#### [MATERIAL PROVIDED]
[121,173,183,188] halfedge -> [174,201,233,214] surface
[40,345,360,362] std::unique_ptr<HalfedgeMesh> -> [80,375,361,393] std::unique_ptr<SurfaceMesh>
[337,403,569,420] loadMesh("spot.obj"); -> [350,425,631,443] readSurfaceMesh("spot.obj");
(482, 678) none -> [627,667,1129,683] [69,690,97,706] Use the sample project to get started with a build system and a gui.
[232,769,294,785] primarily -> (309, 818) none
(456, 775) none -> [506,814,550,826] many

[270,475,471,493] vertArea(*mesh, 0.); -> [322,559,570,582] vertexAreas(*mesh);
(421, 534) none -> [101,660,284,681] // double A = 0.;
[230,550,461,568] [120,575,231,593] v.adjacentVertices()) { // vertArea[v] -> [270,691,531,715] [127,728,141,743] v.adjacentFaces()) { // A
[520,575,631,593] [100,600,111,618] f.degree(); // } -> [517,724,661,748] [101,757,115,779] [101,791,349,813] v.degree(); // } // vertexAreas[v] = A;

==

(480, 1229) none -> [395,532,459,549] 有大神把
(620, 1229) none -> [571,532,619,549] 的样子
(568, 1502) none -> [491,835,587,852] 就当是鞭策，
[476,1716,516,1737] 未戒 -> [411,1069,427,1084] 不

...

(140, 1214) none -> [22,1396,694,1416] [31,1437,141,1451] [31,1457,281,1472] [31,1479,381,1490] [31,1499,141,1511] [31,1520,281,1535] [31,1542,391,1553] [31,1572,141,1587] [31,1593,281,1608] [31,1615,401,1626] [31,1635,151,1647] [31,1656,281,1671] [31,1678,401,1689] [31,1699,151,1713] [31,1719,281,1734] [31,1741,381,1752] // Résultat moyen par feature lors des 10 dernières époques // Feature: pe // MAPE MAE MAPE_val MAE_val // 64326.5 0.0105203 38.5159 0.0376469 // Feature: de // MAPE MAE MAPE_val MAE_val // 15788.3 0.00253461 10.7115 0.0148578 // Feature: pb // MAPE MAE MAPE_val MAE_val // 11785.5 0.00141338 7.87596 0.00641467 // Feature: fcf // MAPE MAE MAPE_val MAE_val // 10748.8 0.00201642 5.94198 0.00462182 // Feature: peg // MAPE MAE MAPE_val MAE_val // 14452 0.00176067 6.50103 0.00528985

#### [WORK ORDER]
Among the entries above, copy exactly only the lines starting with the one containing "[121,173,183,188] halfedge ->" and going through the one containing "[520,575,631,593] [100,600,111,618] f.degree();", both ends included.

#### [EXERCISE ANSWER]
[121,173,183,188] halfedge -> [174,201,233,214] surface
[40,345,360,362] std::unique_ptr<HalfedgeMesh> -> [80,375,361,393] std::unique_ptr<SurfaceMesh>
[337,403,569,420] loadMesh("spot.obj"); -> [350,425,631,443] readSurfaceMesh("spot.obj");
(482, 678) none -> [627,667,1129,683] [69,690,97,706] Use the sample project to get started with a build system and a gui.
[232,769,294,785] primarily -> (309, 818) none
(456, 775) none -> [506,814,550,826] many

[270,475,471,493] vertArea(*mesh, 0.); -> [322,559,570,582] vertexAreas(*mesh);
(421, 534) none -> [101,660,284,681] // double A = 0.;
[230,550,461,568] [120,575,231,593] v.adjacentVertices()) { // vertArea[v] -> [270,691,531,715] [127,728,141,743] v.adjacentFaces()) { // A
[520,575,631,593] [100,600,111,618] f.degree(); // } -> [517,724,661,748] [101,757,115,779] [101,791,349,813] v.degree(); // } // vertexAreas[v] = A;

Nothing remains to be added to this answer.